Czytaj też: Nielokalność kwantowa bez splątania? Fizycy nie rozumieją, jak to możliwe
Przełom nastąpił, gdy zespół ze Stanów Zjednoczonych przyjrzał się matematycznym konstruktom, które dotąd pomijano. Aaron Lauda, współautor badania, obrazowo opisuje to odkrycie. Jak wyjaśnia, te odrzucone obiekty okazują się być brakującym elementem układanki. Ostatni przełom jest niczym znalezienie skarbu w czymś, co wszyscy inni uważali za matematyczne śmieci. Neglectony – bo tak nazwano te niegdyś ignorowane cząstki – pochodzą z nowej klasy teorii matematycznych, obejmujących obiekty o “kwantowym śladzie zero”. Takowe były przez długi czas uznawane za nieprzydatne, przynajmniej z punktu widzenia obliczeń kwantowych. Kluczowym wnioskiem płynącym z najnowszych eksperymentów było to, że dodanie jednego stacjonarnego neglectona wystarczy, by anyony Isinga zyskały uniwersalność. Ten pierwszy pozostaje nieruchomy, podczas gdy operacje wykonywane są poprzez splatanie anyonów Isinga wokół neglectonu.
Jak wykorzystać ten sukces w praktyce?
Struktura matematyczna wykorzystana w nowych badaniach rodzi jednak własne wyzwania. Teorie te naruszają unitarność, czyli podstawową zasadę mechaniki kwantowej gwarantującą zachowanie prawdopodobieństwa. To jak wznoszenie budowli na ruchomych piaskach. Na szczęście naukowcy opracowali sprytne obejście tego problemu. Zamiast modyfikować całą teorię, stworzyli metodę kodowania kwantowego, która izoluje niestabilne elementy od obszaru obliczeń. W praktyce oznacza to, iż przestrzeń obliczeniowa ma dodatnio określoną metrykę wewnętrzną, podczas gdy problematyczne nieregularności pozostają w “kwarantannie” poza obszarem obliczeń.

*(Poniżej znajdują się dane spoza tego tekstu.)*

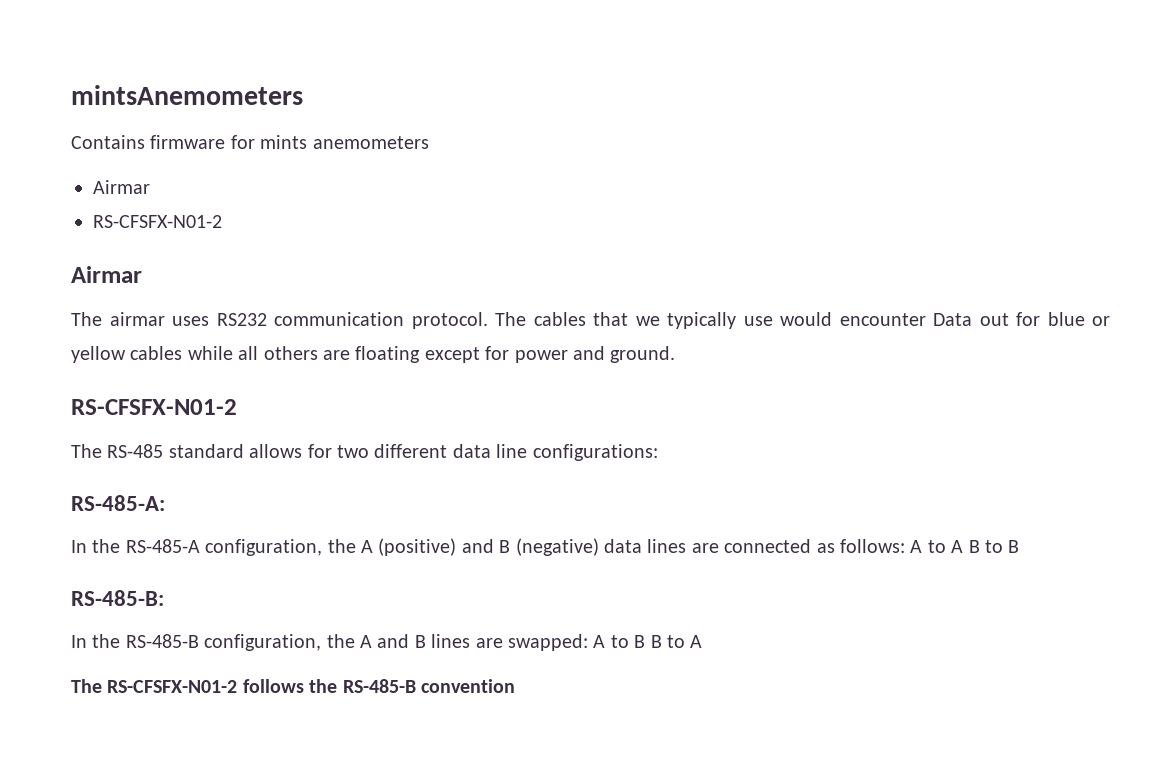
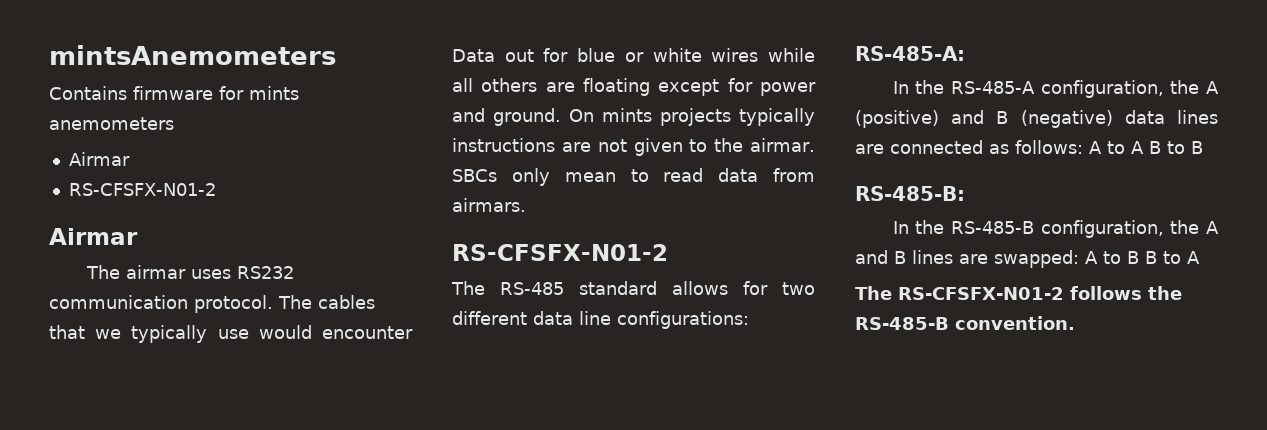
- The cables that we typically use would encounter Data out for blue or yellow cables while all others are floating except for power and ground.
+ The cables that we typically use would encounter Data out for blue or white wires while all others are floating except for power and ground. On mints projects typically instructions are not given to the airmar. SBCs only mean to read data from airmars.
- The RS-CFSFX-N01-2 follows the RS-485-B convention
+ The RS-CFSFX-N01-2 follows the RS-485-B convention.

Odkrycie ma konkretne implikacje dla przyszłych systemów. Dla operacji na pojedynczych kubitach uniwersalność osiąga się dla każdej niewymiernej wartości parametru alpha anyonu, co daje szerokie spektrum potencjalnych realizacji. Szczególnie obiecujący wydaje się przypadek alpha = 2 + 2/5. Zespół opracował dla niego procedurę tworzenia dwukubitowych bramek splątających o minimalnej utracie danych. Wykorzystuje ona zmodyfikowany algorytm Reichardta, stopniowo redukujący błędy. Symulacje pokazują, że już po dwóch iteracjach norma nieunitarnych składników spada do zaledwie 2,565 × 10^-14, czyli wartości praktycznie pomijalnej.
Czytaj też: Nowy rekord precyzji. Naukowcy zmierzyli czas życia wolnych neutronów
Najbardziej zachęcający aspekt to możliwość wykorzystania istniejących technologii. Badacze potrafią już wytwarzać anyony Isinga w warunkach laboratoryjnych. Teraz potrzebują jedynie metody stabilnego umieszczenia dodatkowej cząstki. Teoria ma silne powiązania z logarytmicznymi konforemnymi teoriami pola i sugeruje możliwość realizacji w układach materii skondensowanej. Szczególnie obiecujące są nowe warunki brzegowe w ułamkowych stanach kwantowego efektu Halla przy współczynniku wypełnienia ν = 5/2. Odkrycie neglectonów otwiera nowy rozdział w informatyce kwantowej. Po latach poszukiwań stabilnych rozwiązań, odpowiedź może tkwić w cząstkach, które dotąd uznawano za nieprzydatne. Jeśli fizykom uda się znaleźć sposób na ich praktyczne wykorzystanie, być może wreszcie uda się okiełznać kapryśną naturę kubitów.